TASK MATERIAL: Begin

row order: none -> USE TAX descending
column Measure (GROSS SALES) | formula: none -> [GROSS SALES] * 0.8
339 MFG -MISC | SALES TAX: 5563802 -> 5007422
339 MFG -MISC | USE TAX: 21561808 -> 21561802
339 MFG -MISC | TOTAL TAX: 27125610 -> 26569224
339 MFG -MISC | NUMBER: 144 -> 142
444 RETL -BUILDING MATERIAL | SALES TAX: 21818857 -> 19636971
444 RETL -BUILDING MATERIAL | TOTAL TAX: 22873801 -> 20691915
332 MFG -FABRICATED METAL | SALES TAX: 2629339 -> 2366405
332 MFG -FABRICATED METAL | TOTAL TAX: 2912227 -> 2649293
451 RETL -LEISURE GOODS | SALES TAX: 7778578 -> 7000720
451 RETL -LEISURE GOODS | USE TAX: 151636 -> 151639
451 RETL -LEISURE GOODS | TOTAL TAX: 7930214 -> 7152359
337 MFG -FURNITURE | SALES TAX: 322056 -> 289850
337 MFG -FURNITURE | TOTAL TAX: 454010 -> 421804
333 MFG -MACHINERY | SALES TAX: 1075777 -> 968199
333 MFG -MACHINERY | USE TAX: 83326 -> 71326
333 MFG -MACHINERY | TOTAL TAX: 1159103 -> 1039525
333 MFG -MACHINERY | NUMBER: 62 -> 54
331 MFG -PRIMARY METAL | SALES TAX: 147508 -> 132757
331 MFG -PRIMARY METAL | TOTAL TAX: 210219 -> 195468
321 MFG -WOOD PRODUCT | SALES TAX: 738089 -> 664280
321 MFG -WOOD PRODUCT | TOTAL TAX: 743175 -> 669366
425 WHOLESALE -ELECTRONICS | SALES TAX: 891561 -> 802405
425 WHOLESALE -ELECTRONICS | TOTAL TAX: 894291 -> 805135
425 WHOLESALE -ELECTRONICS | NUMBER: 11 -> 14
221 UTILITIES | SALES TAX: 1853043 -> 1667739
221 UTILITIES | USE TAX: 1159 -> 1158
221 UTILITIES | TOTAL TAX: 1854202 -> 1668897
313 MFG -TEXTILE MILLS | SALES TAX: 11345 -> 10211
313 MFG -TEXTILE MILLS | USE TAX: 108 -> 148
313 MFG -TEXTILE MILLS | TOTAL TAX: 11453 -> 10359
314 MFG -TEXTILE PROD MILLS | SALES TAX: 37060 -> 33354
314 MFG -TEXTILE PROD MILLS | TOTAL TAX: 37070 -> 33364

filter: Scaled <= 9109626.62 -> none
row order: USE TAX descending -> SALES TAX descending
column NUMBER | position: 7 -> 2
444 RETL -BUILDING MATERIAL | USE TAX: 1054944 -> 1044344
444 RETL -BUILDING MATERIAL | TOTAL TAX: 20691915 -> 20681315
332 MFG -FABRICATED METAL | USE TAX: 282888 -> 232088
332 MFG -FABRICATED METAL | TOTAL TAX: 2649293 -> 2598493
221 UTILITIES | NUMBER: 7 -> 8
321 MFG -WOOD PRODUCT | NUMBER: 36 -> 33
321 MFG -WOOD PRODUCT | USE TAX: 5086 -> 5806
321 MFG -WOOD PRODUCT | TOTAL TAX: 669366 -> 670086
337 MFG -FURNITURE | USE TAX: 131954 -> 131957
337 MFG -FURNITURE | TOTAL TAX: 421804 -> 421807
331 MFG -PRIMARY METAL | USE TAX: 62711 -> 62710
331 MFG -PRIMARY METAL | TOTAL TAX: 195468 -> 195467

TASK MATERIAL: End

● **TASK INSTRUCTIONS**: What you copy out must be exactly the lines from the line containing "221 UTILITIES | SALES TAX: 1853043 -> 1667739" through the end of the records.

● **EXERCISE OUTPUT**:
221 UTILITIES | SALES TAX: 1853043 -> 1667739
221 UTILITIES | USE TAX: 1159 -> 1158
221 UTILITIES | TOTAL TAX: 1854202 -> 1668897
313 MFG -TEXTILE MILLS | SALES TAX: 11345 -> 10211
313 MFG -TEXTILE MILLS | USE TAX: 108 -> 148
313 MFG -TEXTILE MILLS | TOTAL TAX: 11453 -> 10359
314 MFG -TEXTILE PROD MILLS | SALES TAX: 37060 -> 33354
314 MFG -TEXTILE PROD MILLS | TOTAL TAX: 37070 -> 33364

filter: Scaled <= 9109626.62 -> none
row order: USE TAX descending -> SALES TAX descending
column NUMBER | position: 7 -> 2
444 RETL -BUILDING MATERIAL | USE TAX: 1054944 -> 1044344
444 RETL -BUILDING MATERIAL | TOTAL TAX: 20691915 -> 20681315
332 MFG -FABRICATED METAL | USE TAX: 282888 -> 232088
332 MFG -FABRICATED METAL | TOTAL TAX: 2649293 -> 2598493
221 UTILITIES | NUMBER: 7 -> 8
321 MFG -WOOD PRODUCT | NUMBER: 36 -> 33
321 MFG -WOOD PRODUCT | USE TAX: 5086 -> 5806
321 MFG -WOOD PRODUCT | TOTAL TAX: 669366 -> 670086
337 MFG -FURNITURE | USE TAX: 131954 -> 131957
337 MFG -FURNITURE | TOTAL TAX: 421804 -> 421807
331 MFG -PRIMARY METAL | USE TAX: 62711 -> 62710
331 MFG -PRIMARY METAL | TOTAL TAX: 195468 -> 195467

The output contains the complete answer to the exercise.